----- Extracted material -----

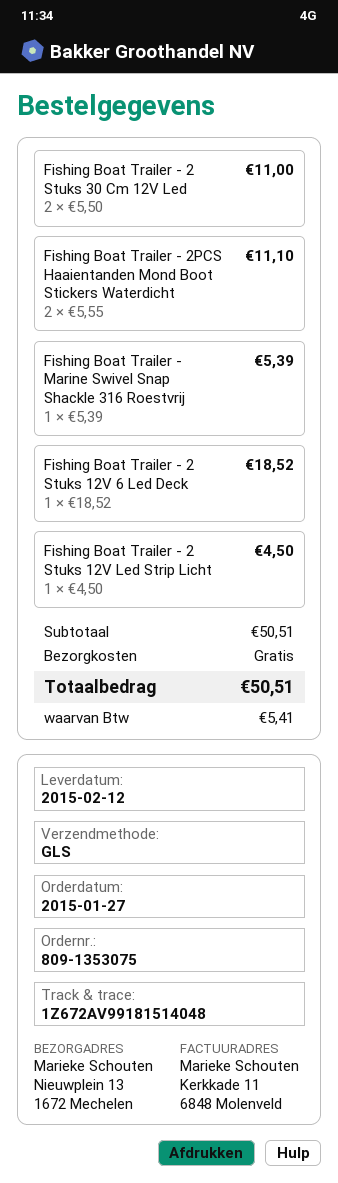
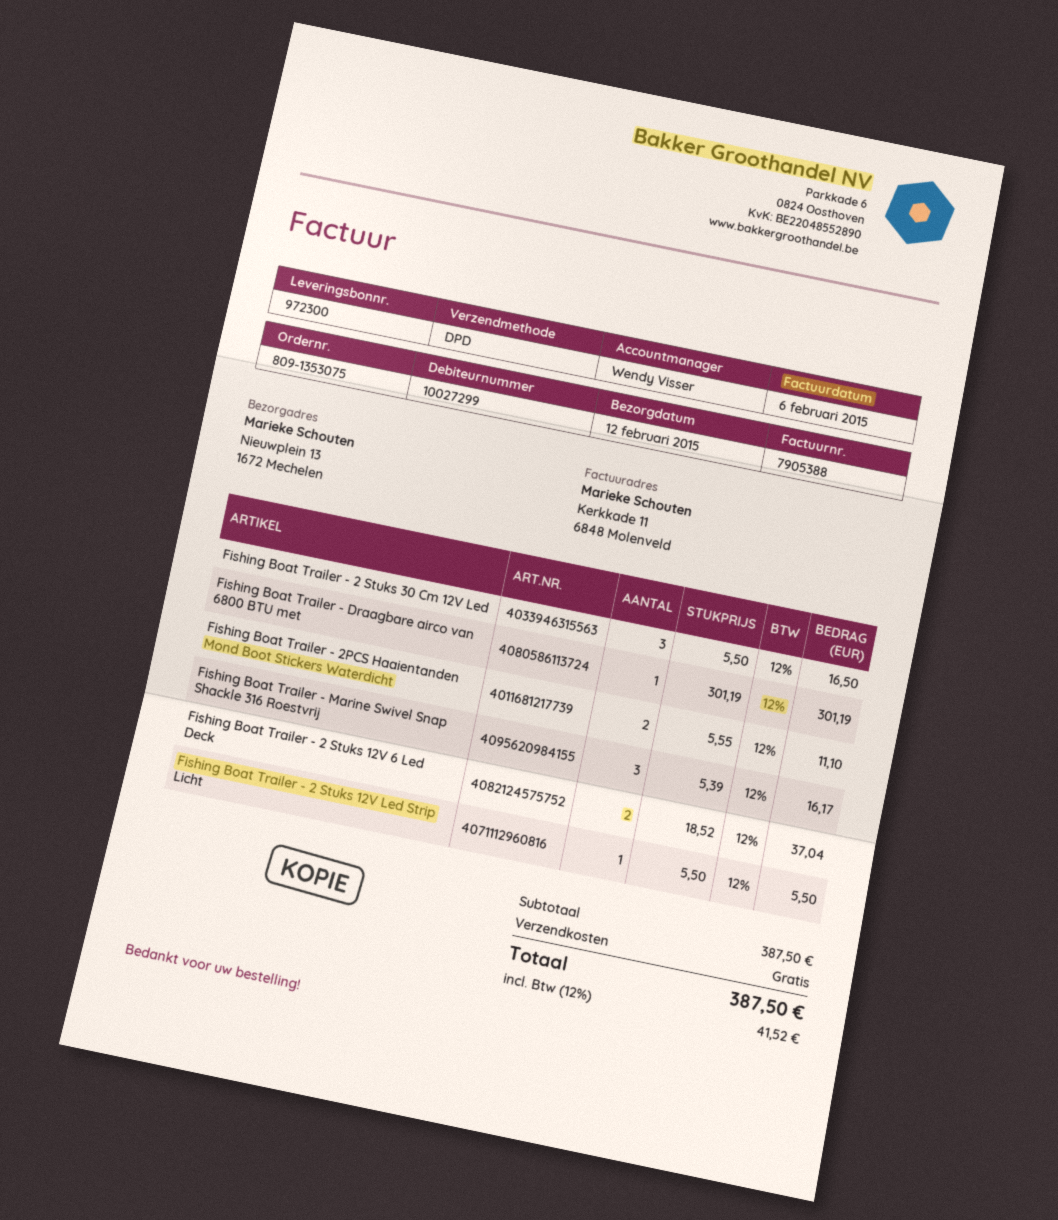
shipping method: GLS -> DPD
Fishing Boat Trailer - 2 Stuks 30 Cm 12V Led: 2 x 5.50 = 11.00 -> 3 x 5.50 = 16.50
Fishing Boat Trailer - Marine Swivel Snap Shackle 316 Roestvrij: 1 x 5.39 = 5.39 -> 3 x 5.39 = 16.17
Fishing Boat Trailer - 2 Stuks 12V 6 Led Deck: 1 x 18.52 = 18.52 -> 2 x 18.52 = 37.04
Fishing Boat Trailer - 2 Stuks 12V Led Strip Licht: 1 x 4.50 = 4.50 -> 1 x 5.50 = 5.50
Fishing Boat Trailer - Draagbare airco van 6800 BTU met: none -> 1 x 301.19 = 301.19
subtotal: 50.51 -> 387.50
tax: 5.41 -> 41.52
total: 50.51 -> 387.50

-----

**To do**
Reproduce, word for word, every line starting at the line that contains "Fishing Boat Trailer - 2 Stuks 12V 6" and ending with the final line of the entries.

**Result for this task**
Fishing Boat Trailer - 2 Stuks 12V 6 Led Deck: 1 x 18.52 = 18.52 -> 2 x 18.52 = 37.04
Fishing Boat Trailer - 2 Stuks 12V Led Strip Licht: 1 x 4.50 = 4.50 -> 1 x 5.50 = 5.50
Fishing Boat Trailer - Draagbare airco van 6800 BTU met: none -> 1 x 301.19 = 301.19
subtotal: 50.51 -> 387.50
tax: 5.41 -> 41.52
total: 50.51 -> 387.50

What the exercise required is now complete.